FAQs about children and money

Any life change can be hard on a family budget, even if it is a happy event like the birth of a child. In fact, members of MMI's Advice Team regularly receive questions about family and finances. In case you have similar questions, I wanted to share few frequently asked questions and answers.

Dear Advice Team: We recently adopted a son. We are all doing very well, but my concern is that at the end of every month we are broke! I am just buying things for our son. My husband doesn’t seem to understand how much a little baby can cost. Help! -Julie, Colorado

Julie: The not-so-good news is that you can plan on spending many thousands of dollars each year to raise your child until they reach age 18; and this doesn’t include college. If the amount seems overwhelming, you take comfort in the fact that many new parents worry about money. However, most adjust quickly and find that it is definitely worth every penny! Developing short-term and long-term goals can help you to stay focused. Make sure that your will and insurance policies are updated to meet the needs of your new family. Finally, keep the lines of communication open. Communication can be the key to a financially successful family life.

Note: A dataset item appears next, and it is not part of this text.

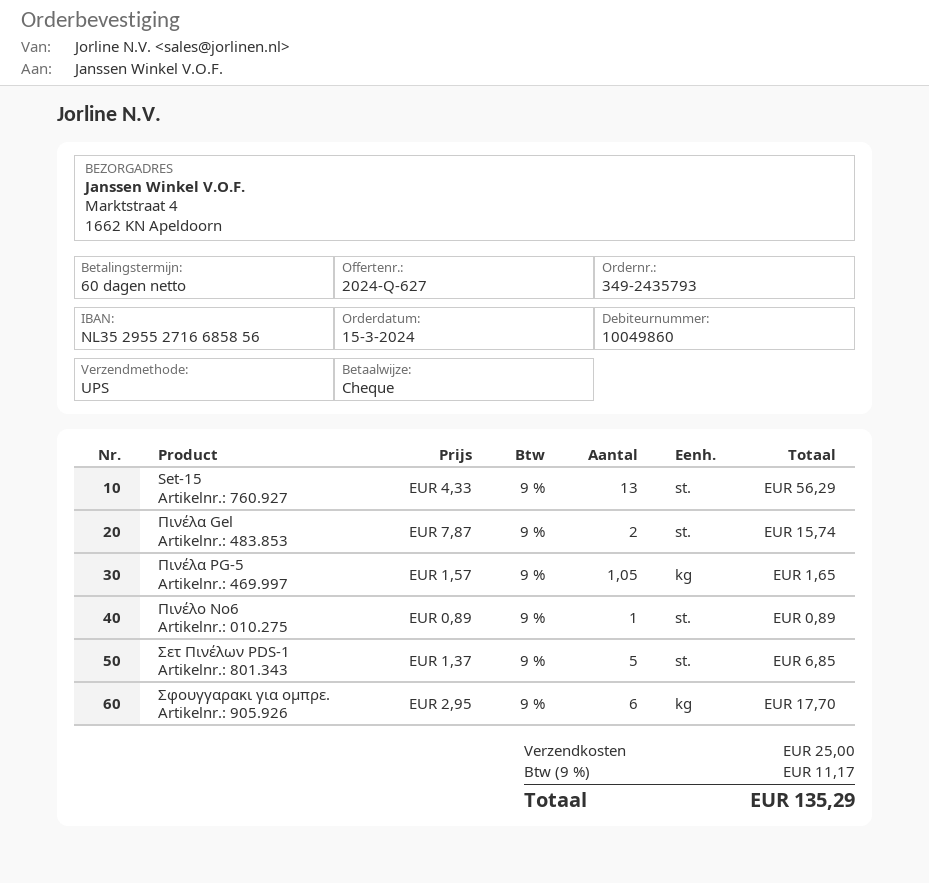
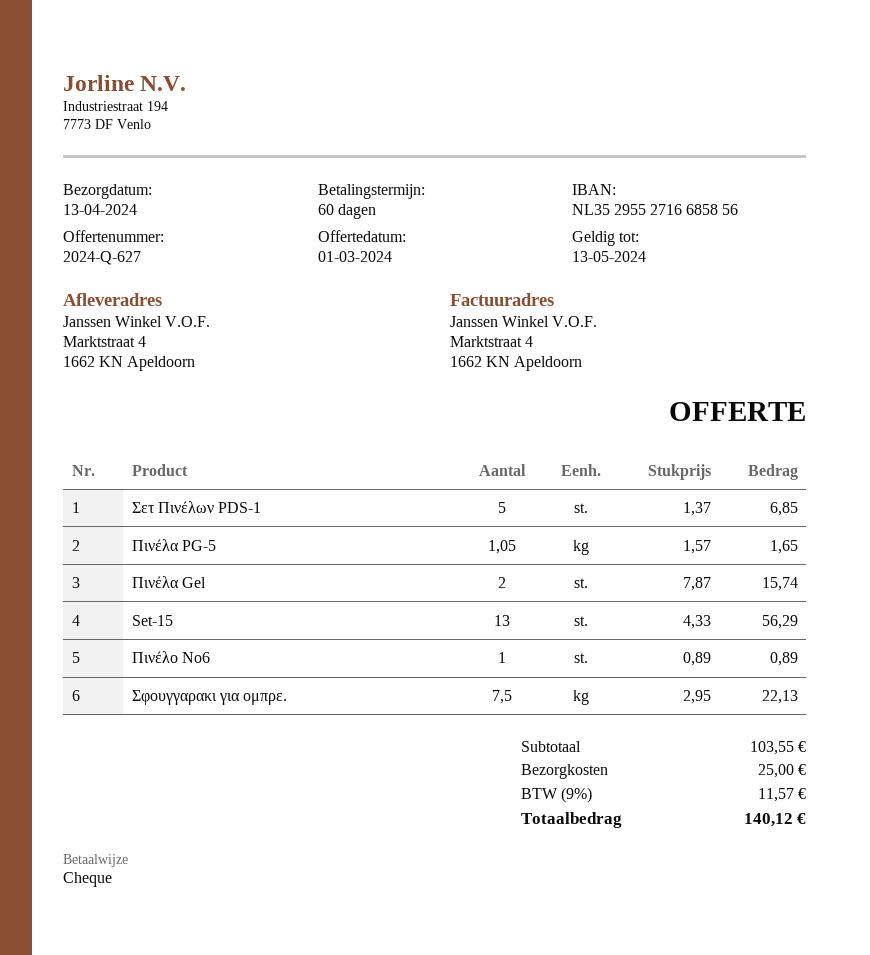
Σφουγγαρακι για ομπρε.: 6 x 2.95 = 17.70 -> 7.5 x 2.95 = 22.13
tax: 9% = 11.17 -> 9% = 11.57
total: 135.29 -> 140.12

Dear Advice Team: We just had our third daughter. On top of college costs, the idea of paying for three weddings is totally overwhelming. What is the best way to go about preparing for these upcoming costs? -Jeri, Arizona

Jeri: Cars, college, and weddings are just a few of the high-ticket items you may fund in the future. Fortunately, time is on your side. If you started saving $200 per month now in a money market account (5%), by the time your youngest child is age 18; you will have $69,840 and could avoid borrowing. Also, it is important to realize that having girls does not necessarily mean that have to shoulder the financial burden of their weddings. Today’s rules are not so hard and fast.


Dear Advice Team: We are pregnant with our first child. My wife and I enjoy nice things. I worry that our budget will not accommodate our lifestyle and the baby’s expenses. Do you have a sample budget we can use? -Sean, North Carolina

Sean: The costs of raising a child can vary greatly based on the choices you make so this is not a case where one budget fits all. Keep in mind that becoming parents usually means changes in the lifestyles of both parents. If you think about it, people who don’t have children waste a lot of money filling time and avoiding boredom. Rest assured: you’ll have no problem filling your schedules once the baby arrives.


Kim McGrigg is the former Manager of Community and Media Relations for MMI.